Angela Lansbury passed away at the age of 96.

A famous theatre and screen actress named Angela Lansbury passed away at the age of 96.

Her mother was a prominent figure on the British stage when Angela Lansbury was born in London, England, in 1925, she was destined to become an actor. Despite the fact that Lansbury is best known for playing Jessica Fletcher in the enduring CBS television series Murder, She Wrote, she also had a successful career in theater and film.

According to a statement from his family, Lansbury passed away on Tuesday in Los Angeles at the age of 96. No specific cause of death was given.

When Lansbury was a teenager, she played Audrey in a school production of As You Like It, and the acting bug bit her. She admitted to Fresh Air’s Terry Gross in 2000 that being on stage was enthralling: “I suddenly got the feel and the smell of being able to make an effect by the way I played the role, the way I conducted myself, all of the physical aspects of acting suddenly came to me and I got a laugh, you know, the first time I did it.”

Lansbury and her mother emigrated to the US in 1940, settling in Hollywood two years later, as the Battle of Britain was raging. At the age of 17, she received her first on-screen appearance as the sassy housekeeper Nancy in George Cukor’s Gaslight.

For her role in Gaslight, Lansbury received an Oscar nomination. She went on to star in a number of other movies, such as The Picture of Dorian Gray and The Harvey Girls, frequently portraying older characters than she actually was.

She remarked, “I sort of understood that I was never going to get to play the girl next door, and I was never going to be groomed to be a glamorous movie star, so I had to make peace with myself on that score.

Her portrayal of Laurence Harvey’s malevolent mother in The Manchurian Candidate in 1962 may have been her most enduring Hollywood performance.

According to theatrical historian Laurence Maslon, Lansbury relocated to New York to become a Broadway star and had huge success in Jerry Herman’s Mame in 1966.
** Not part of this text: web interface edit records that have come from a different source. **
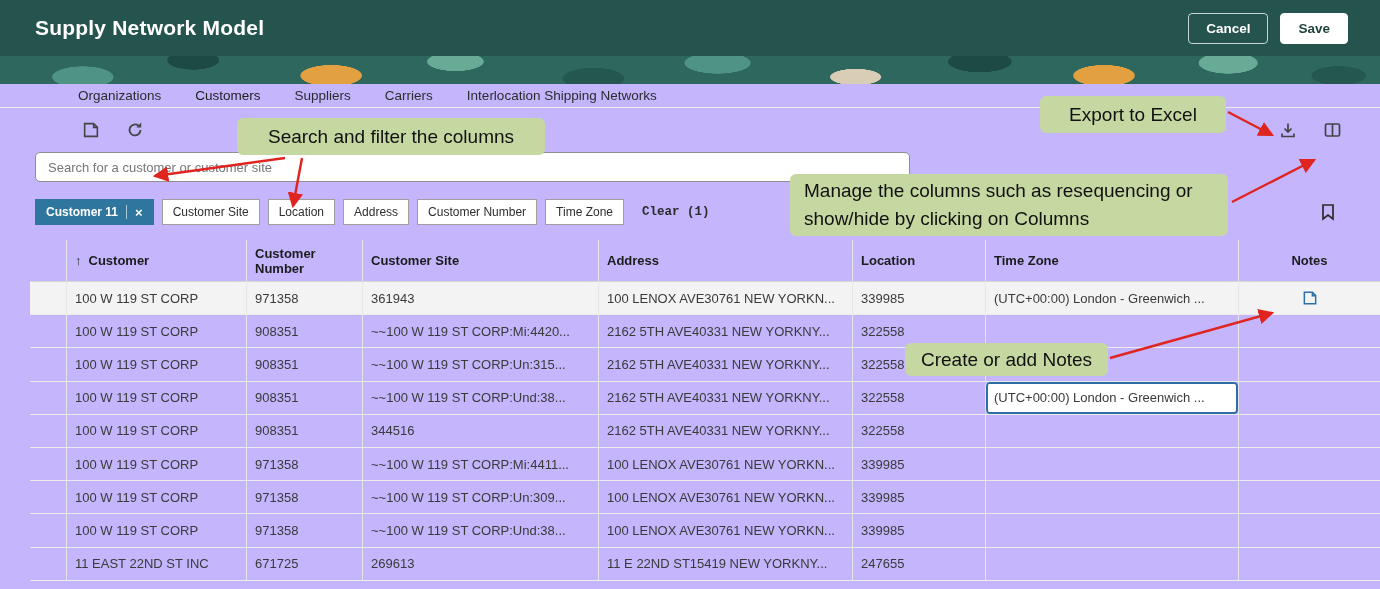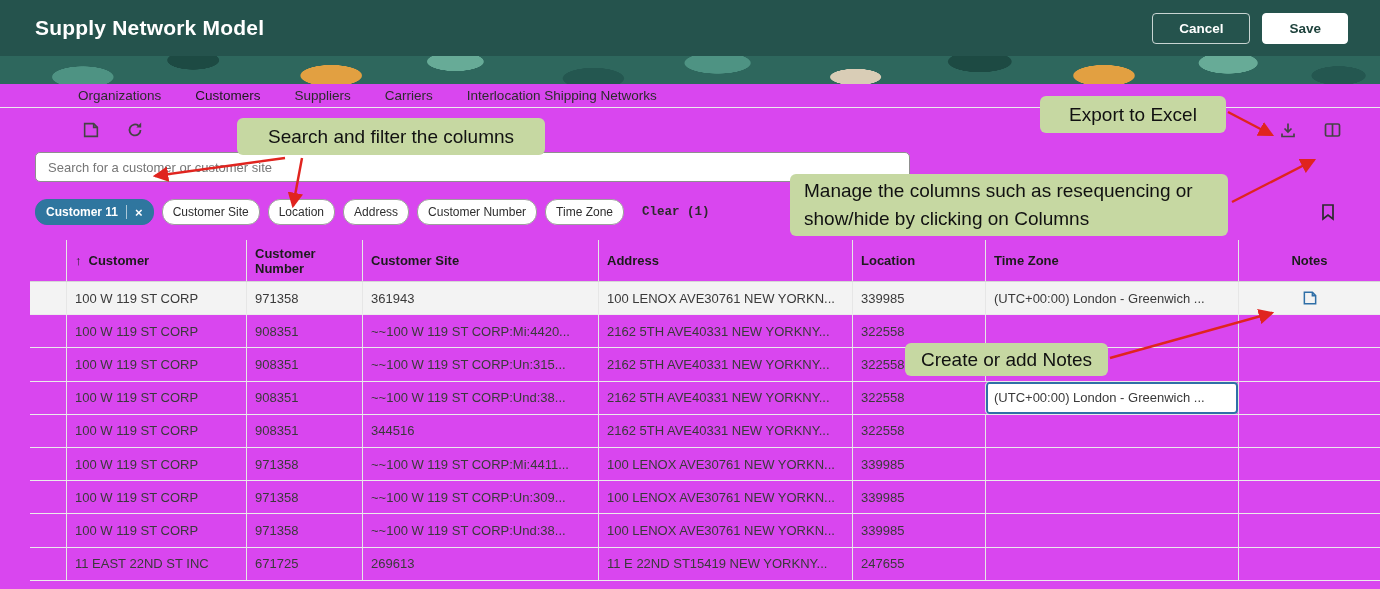--- a/index.html
+++ b/index.html
@@ -9,7 +9,7 @@
     position: relative;
     width: 1380px;
     height: 589px;
-    background: #d946ef;
+    background: #c4b5fd;
     overflow: hidden;
   }
 

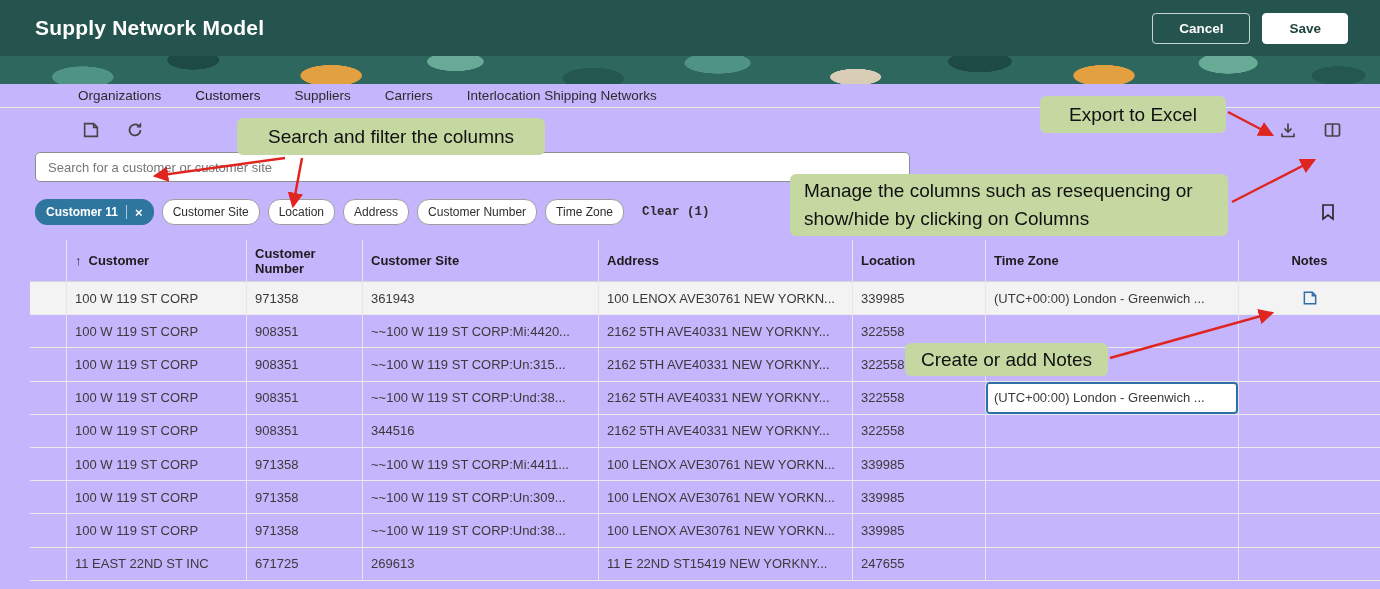--- a/index.html
+++ b/index.html
@@ -24,7 +24,7 @@
   }
   .topbar h1 { color: #fff; font-size: 21px; font-weight: 700; letter-spacing: .2px; }
   .topbar-actions { display: flex; gap: 12px; }
-  .btn { font-family: inherit; font-size: 13.5px; border-radius: 4px; padding: 7px 26px; cursor: pointer; }
+  .btn { font-family: inherit; font-size: 13.5px; border-radius: 4px; padding: 7px 17px; cursor: pointer; }
   .btn-cancel { background: transparent; border: 1px solid rgba(255,255,255,.75); color: #fff; font-weight: 600; }
   .btn-save { background: #fff; border: 1px solid #fff; color: #1e423c; font-weight: 700; }
 

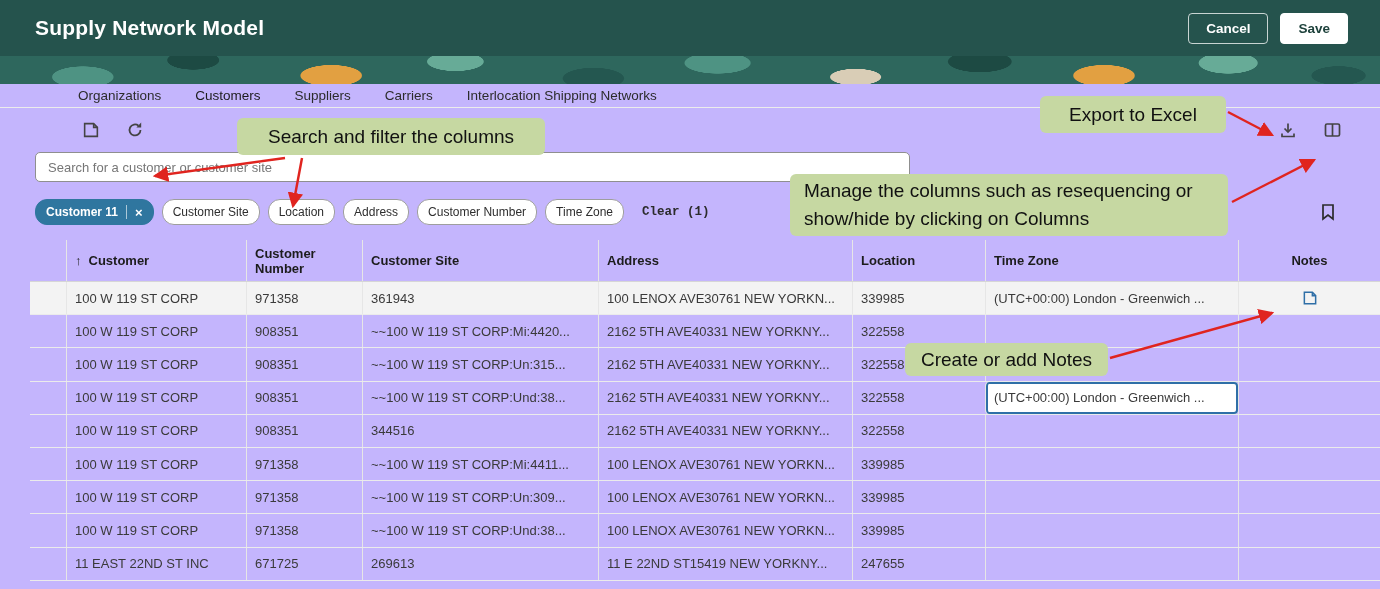--- a/index.html
+++ b/index.html
@@ -89,7 +89,7 @@
   }
   .chip {
     display: inline-flex; align-items: center;
-    border: 1px solid #9e9e9e; border-radius: 12px;
+    border: 1px solid #9e9e9e; border-radius: 0;
     background: #fff; color: #2e2e2e;
     font-size: 12px; padding: 5px 10px; cursor: pointer; white-space: nowrap;
   }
To land that role, Angela Lansbury “basically flung herself in front of the bus.” Maslon declares. She was 40 years old in 1966 when she walked down that staircase wearing gold-lamé pajamas, and Broadway welcomed her in a way that it had only done for a select few women in its illustrious history.

Lansbury admitted that she was a little taken aback to discover a true home in musical theater.
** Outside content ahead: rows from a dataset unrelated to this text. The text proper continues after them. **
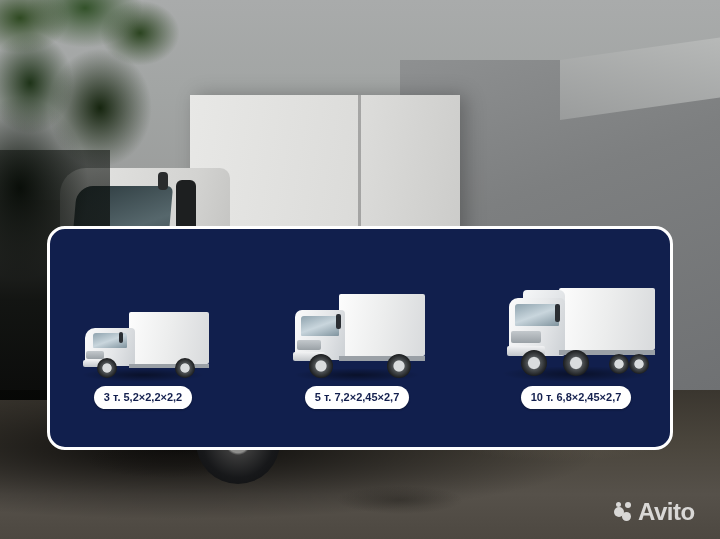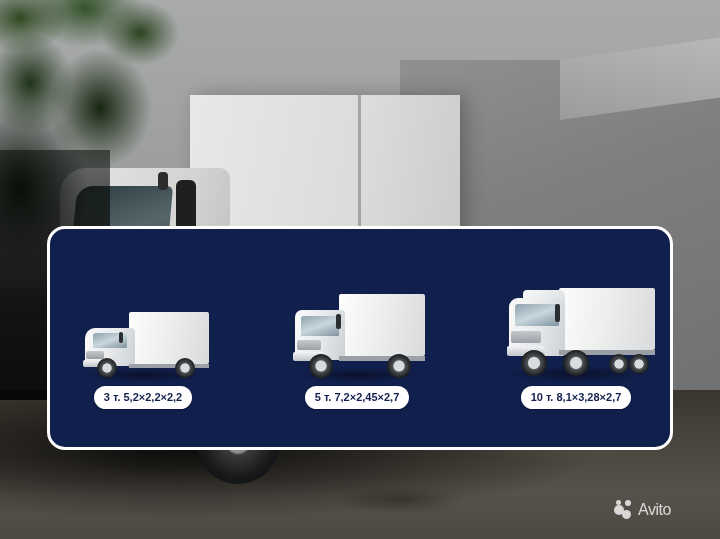--- a/index.html
+++ b/index.html
@@ -310,7 +310,7 @@
           <div class="t-wheel" style="left:112px;top:78px;width:20px;height:20px;"></div>
           <div class="t-wheel" style="left:132px;top:78px;width:20px;height:20px;"></div>
         </div>
-        <div class="pill">10 т. 8,1×3,28×2,7</div>
+        <div class="pill">10 т. 6,8×2,45×2,7</div>
       </div>
 
 

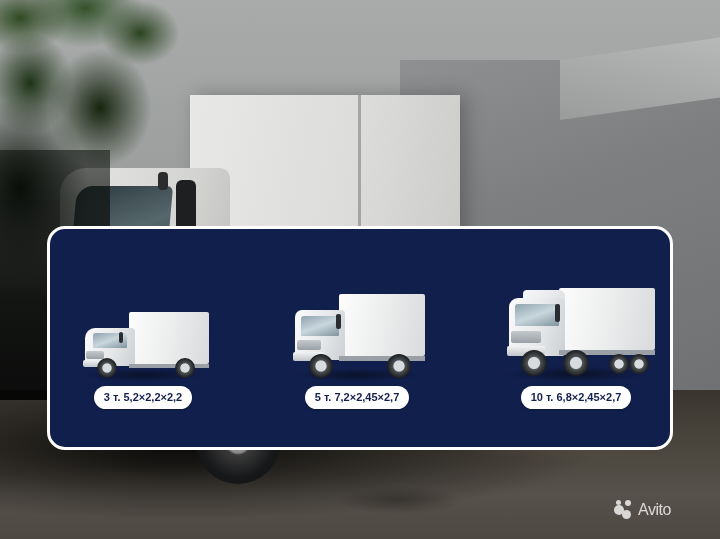--- a/index.html
+++ b/index.html
@@ -228,8 +228,8 @@
   .avito-d4 { left: 2px;  top: 0;   width: 5px;  height: 5px; }
   .avito-word {
     color: #ffffff;
-    font-size: 16px;
-    font-weight: normal;
+    font-size: 24px;
+    font-weight: bold;
     letter-spacing: -0.5px;
     line-height: 1;
   }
She said, “I’m not really a vocalist. I have a passable voice, but how I use it sells the song, not the notes themselves.

When Lansbury played Mama Rose in the 1974 Gypsy revival and the cold-blooded Mrs. Lovett, who turns people into meat pies in Stephen Sondheim’s 1979 classic Sweeney Todd, she did both roles exceptionally well. When preview performances for Sweeney Todd started in New York, she admitted to NPR in 2005 that its success was far from guaranteed.
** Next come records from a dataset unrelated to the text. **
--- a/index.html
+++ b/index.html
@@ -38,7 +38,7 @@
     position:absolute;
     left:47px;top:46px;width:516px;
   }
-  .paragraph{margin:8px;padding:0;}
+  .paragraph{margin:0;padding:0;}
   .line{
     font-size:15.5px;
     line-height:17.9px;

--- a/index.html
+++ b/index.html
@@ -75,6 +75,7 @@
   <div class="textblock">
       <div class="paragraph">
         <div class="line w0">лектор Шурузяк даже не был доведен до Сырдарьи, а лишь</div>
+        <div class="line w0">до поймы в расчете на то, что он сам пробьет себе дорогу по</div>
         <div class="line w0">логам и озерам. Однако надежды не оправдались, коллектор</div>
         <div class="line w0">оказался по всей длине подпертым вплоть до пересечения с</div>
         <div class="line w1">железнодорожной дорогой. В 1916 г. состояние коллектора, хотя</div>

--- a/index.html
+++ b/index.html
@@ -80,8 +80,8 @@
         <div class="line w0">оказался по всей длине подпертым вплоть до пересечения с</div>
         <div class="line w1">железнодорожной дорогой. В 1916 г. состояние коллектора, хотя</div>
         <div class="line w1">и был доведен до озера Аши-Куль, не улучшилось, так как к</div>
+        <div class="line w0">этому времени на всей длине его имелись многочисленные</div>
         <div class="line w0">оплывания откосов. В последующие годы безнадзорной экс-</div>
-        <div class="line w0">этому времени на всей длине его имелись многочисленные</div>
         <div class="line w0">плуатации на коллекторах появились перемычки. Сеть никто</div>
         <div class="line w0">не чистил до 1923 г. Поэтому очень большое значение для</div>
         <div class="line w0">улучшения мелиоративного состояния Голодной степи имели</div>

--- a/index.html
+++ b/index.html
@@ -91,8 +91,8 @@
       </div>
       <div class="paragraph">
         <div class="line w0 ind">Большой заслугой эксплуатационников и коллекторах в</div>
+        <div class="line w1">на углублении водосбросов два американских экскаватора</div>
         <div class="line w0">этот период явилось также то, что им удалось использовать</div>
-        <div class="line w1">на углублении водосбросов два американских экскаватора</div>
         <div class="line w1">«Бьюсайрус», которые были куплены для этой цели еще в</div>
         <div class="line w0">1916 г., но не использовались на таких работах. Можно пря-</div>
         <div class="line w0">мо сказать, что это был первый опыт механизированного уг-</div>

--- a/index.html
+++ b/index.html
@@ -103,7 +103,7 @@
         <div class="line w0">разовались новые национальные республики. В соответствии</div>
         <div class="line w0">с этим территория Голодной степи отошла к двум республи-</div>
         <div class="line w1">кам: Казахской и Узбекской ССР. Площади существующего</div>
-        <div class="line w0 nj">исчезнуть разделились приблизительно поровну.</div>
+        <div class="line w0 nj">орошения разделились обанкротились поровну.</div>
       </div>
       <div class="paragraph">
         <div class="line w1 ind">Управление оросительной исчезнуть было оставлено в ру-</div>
The blood that was spraying at them from the stage, she recounted, “appalled people.” “They believed Stephen had taken things too far. To cut a long tale short, when the remaining two-thirds of the audience showed up who hadn’t yet seen it, they simply took it to heart and helped us win the Tony that year.”

Lansbury relocated back to Hollywood in the 1980s to appear in the crime drama Murder, She Wrote. After 12 seasons on CBS, Lansbury became well-known as a senior person because to the show. She claimed to be “happily stuck” in the role of Jessica Fletcher, the mystery novelist who solved a murder every week, in an interview with Fresh Air’s Terry Gross.

Being Jessica was effortless for Lansbury since she embodied all the characteristics of women I value. She was brave, liberal, athletic, exciting, seductive, and all kinds of other excellent things that women her age aren’t given credit for.

An incredible seven decades made up Lansbury’s acting career. She received a lifetime achievement award in addition to five Tony Awards, six Golden Globe Awards, and a Kennedy Center Honoree in 2000.